Funding Circle to Quit Variable Rate Loans


Peer to Peer Lending remains a very volatile marketplace with constant revisions to platform function and design.  For example, Saving Stream have recently added the very useful pre-funding of loans facility so you don’t pay until AFTER the loan is allocated.

Meanwhile, Funding Circle (FC) have announced that in the next few weeks they will no longer offer Variable Rate Loans, where individual lenders can bid for their own interest rate.  FC argues that this change makes the platform easier to use for both borrowers and lenders.

No more Flipping?


However, fixed rates take away much of the enterprise of buying and selling loans on the secondary market.  The practice of ‘flipping’, where you could buy a loan at a high rate of interest and then sell it at a premium, is largely eliminated with fixed rate bidding system.

This was one of the attractions of FC, particularly to financially-savvy, entrepreneurial geeks who enjoyed gaming the platform while providing a useful service by improving liquidity via a good supply of instant loans.  

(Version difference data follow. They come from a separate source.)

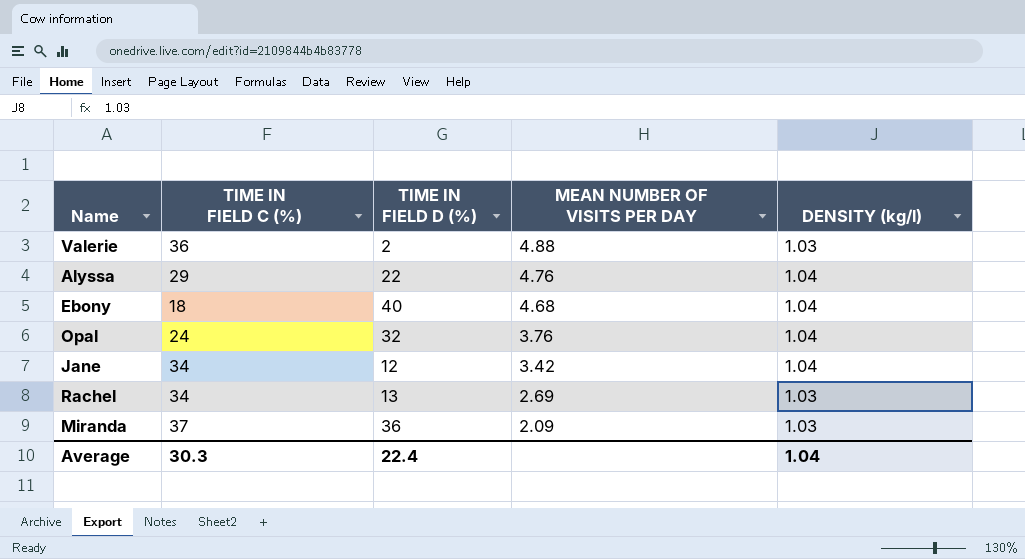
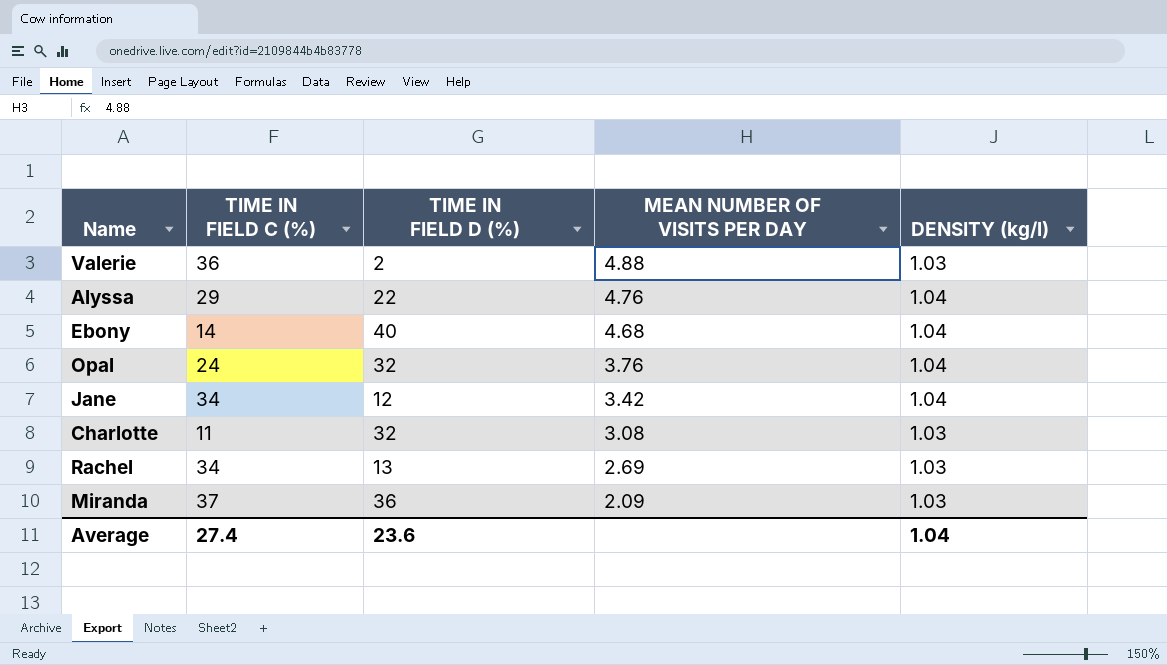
Ebony | TIME IN FIELD C (%): 18 -> 14
row Charlotte: none -> 11 | 32 | 3.08 | 1.03
Average | TIME IN FIELD C (%): 30.3 -> 27.4
Average | TIME IN FIELD D (%): 22.4 -> 23.6

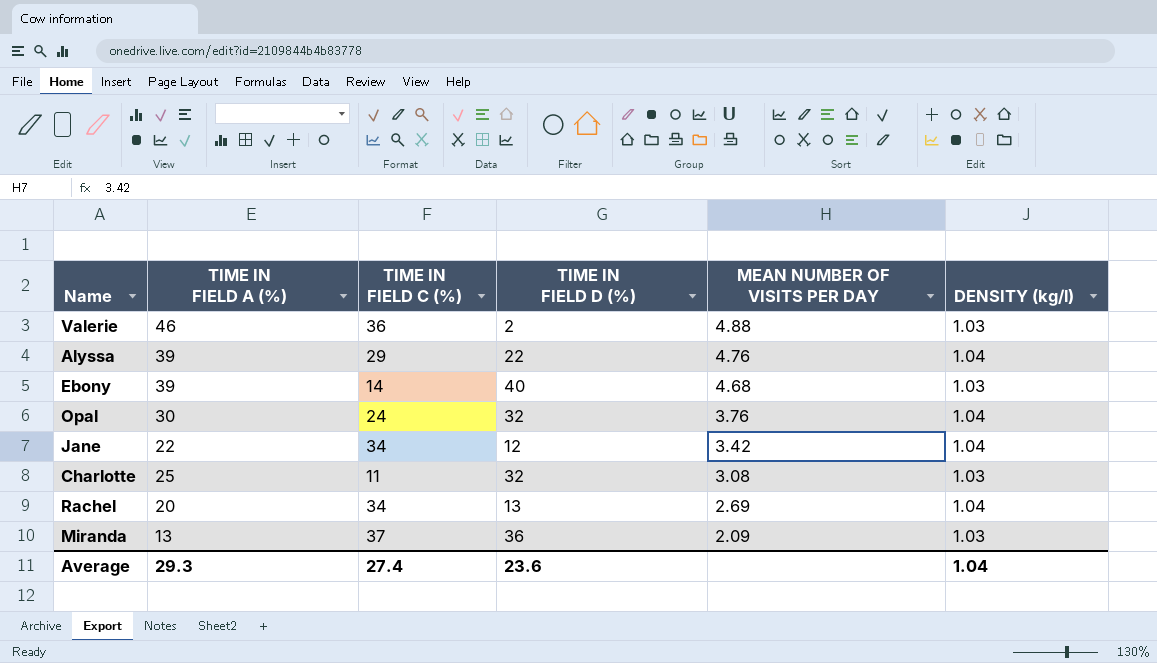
column TIME IN FIELD A (%) | position: none -> 2
Ebony | DENSITY (kg/l): 1.04 -> 1.03
Rachel | DENSITY (kg/l): 1.03 -> 1.04

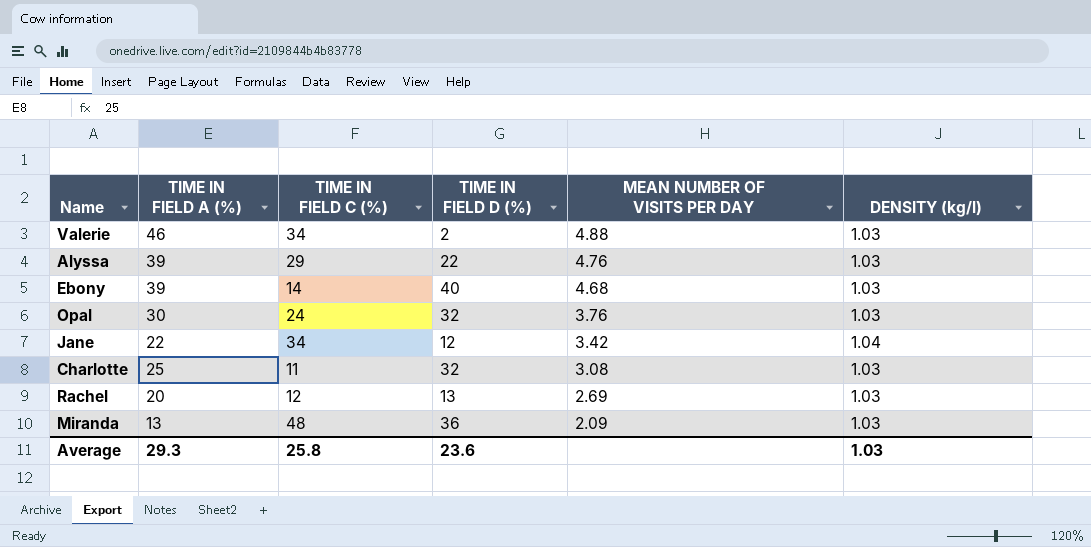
Valerie | TIME IN FIELD C (%): 36 -> 34
Alyssa | DENSITY (kg/l): 1.04 -> 1.03
Opal | DENSITY (kg/l): 1.04 -> 1.03
Rachel | TIME IN FIELD C (%): 34 -> 12
Rachel | DENSITY (kg/l): 1.04 -> 1.03
Miranda | TIME IN FIELD C (%): 37 -> 48
Average | TIME IN FIELD C (%): 27.4 -> 25.8
Average | DENSITY (kg/l): 1.04 -> 1.03

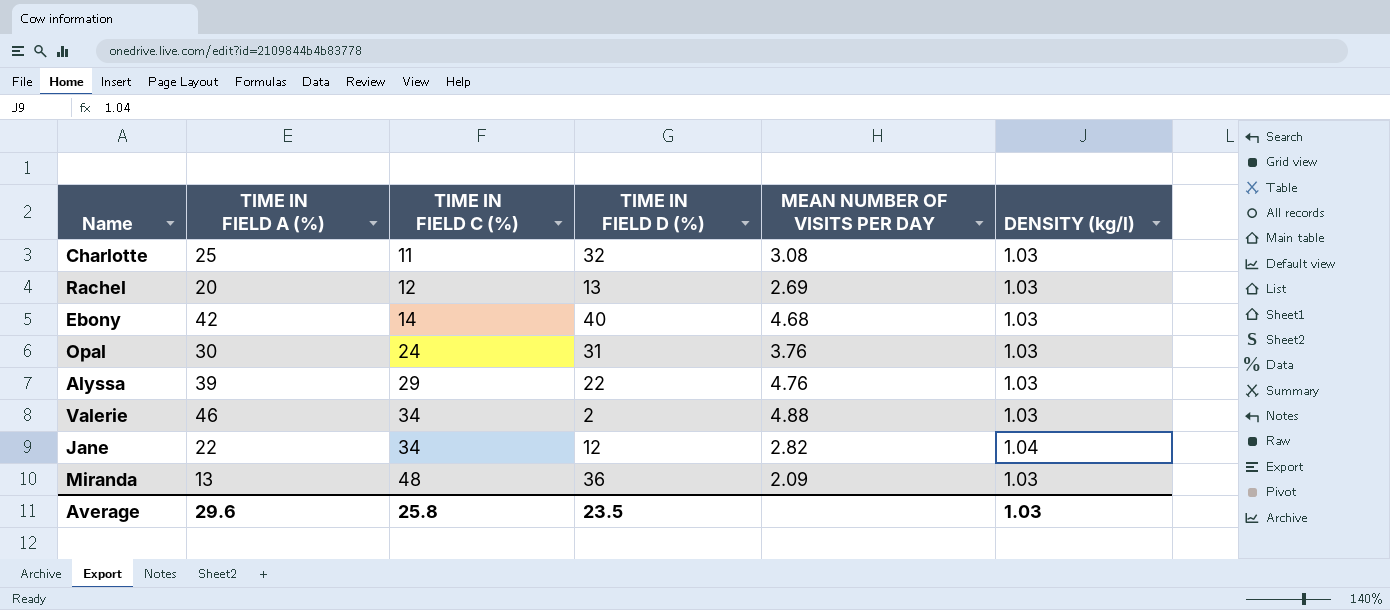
row order: MEAN NUMBER OF VISITS PER DAY descending -> TIME IN FIELD C (%) ascending
Ebony | TIME IN FIELD A (%): 39 -> 42
Opal | TIME IN FIELD D (%): 32 -> 31
Jane | MEAN NUMBER OF VISITS PER DAY: 3.42 -> 2.82
Average | TIME IN FIELD A (%): 29.3 -> 29.6
Average | TIME IN FIELD D (%): 23.6 -> 23.5

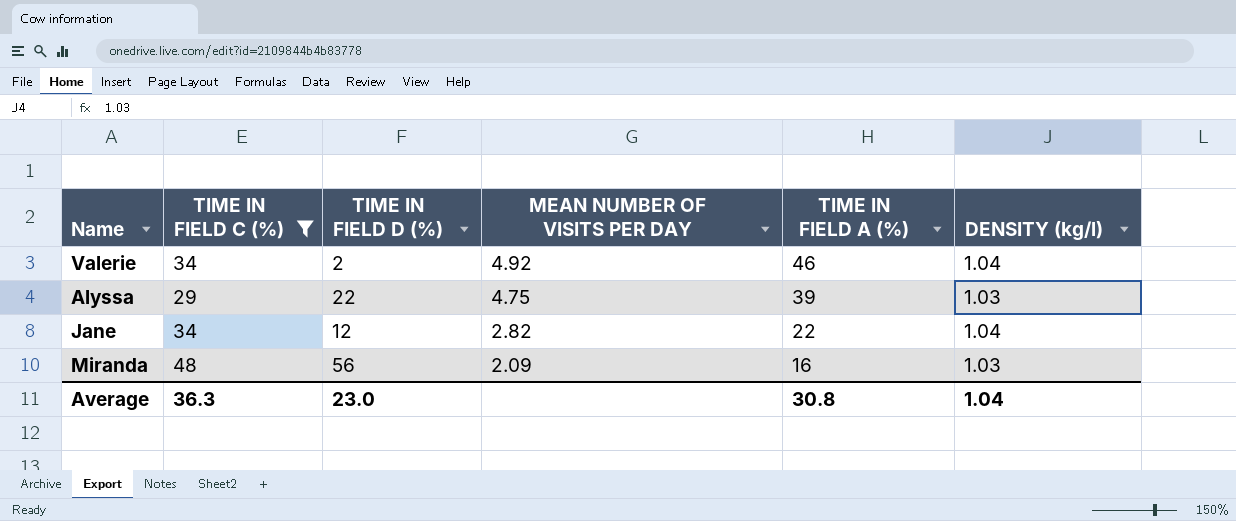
filter: none -> TIME IN FIELD C (%) >= 29
row order: TIME IN FIELD C (%) ascending -> MEAN NUMBER OF VISITS PER DAY descending
column TIME IN FIELD A (%) | position: 2 -> 5
Valerie | MEAN NUMBER OF VISITS PER DAY: 4.88 -> 4.92
Valerie | DENSITY (kg/l): 1.03 -> 1.04
Alyssa | MEAN NUMBER OF VISITS PER DAY: 4.76 -> 4.75
Miranda | TIME IN FIELD D (%): 36 -> 56
Miranda | TIME IN FIELD A (%): 13 -> 16
Average | TIME IN FIELD C (%): 25.8 -> 36.3
Average | TIME IN FIELD D (%): 23.5 -> 23.0
Average | TIME IN FIELD A (%): 29.6 -> 30.8
Average | DENSITY (kg/l): 1.03 -> 1.04

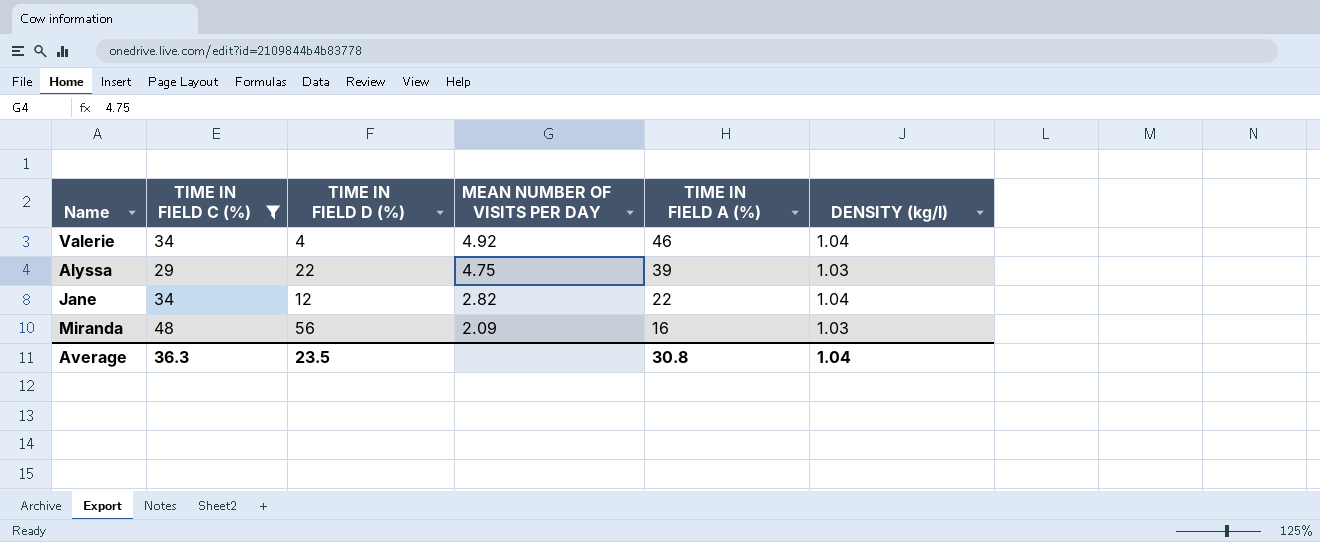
Valerie | TIME IN FIELD D (%): 2 -> 4
Average | TIME IN FIELD D (%): 23.0 -> 23.5

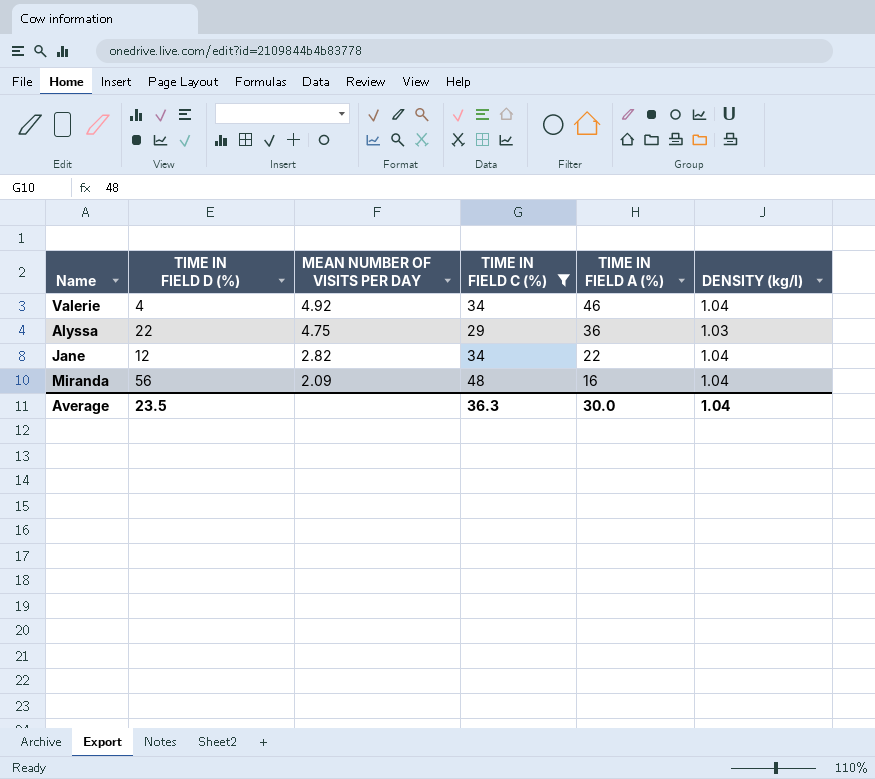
column TIME IN FIELD C (%) | position: 2 -> 4
Alyssa | TIME IN FIELD A (%): 39 -> 36
Miranda | DENSITY (kg/l): 1.03 -> 1.04
Average | TIME IN FIELD A (%): 30.8 -> 30.0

So how will the new platform look? 


Well, the new interest rates being offered appear to be lower than many existing lenders would like, although FC may either add 1% or 2% ‘Cashback’ or shift their rates upwards to fund some larger loans.

The major issue I have with FC is the number of ‘downgraded’ loans and the relatively low level of recoveries.  My effective interest rate is somewhat poorer than the FC prediction.  I’m predicted to be making 8.5% but am currently down to 7.8%.  This can obviously shift up or down depending on future failure of rates or recoveries.  Currently I’ve ‘lost’ over £500 with less than £50 being recovered.

Moving On?


The key thing is that most FC loans are not secured against assets so the chance of a full recovery of capital and interest is relatively low.  Fortunately many of my FC loans can be sold at a premium on the secondary market so I am gradually reducing my exposure the FC in favour of P2P platforms offering better interest rates, secured against material assets such as property, land or artworks.

Asset-Based Platforms


Saving Stream offers 12% across the board on property and Ablrate offer 14% on shipping containers while Funding Secure offer a range of interest rates, mainly on property with rates of typically 12-13%.  The trouble is, these asset-based loans are increasingly popular and the demand for new loans is not being fully met. This is NOT helped by FC putting the brakes on their own secondary market and driving their more discerning lenders to other platforms!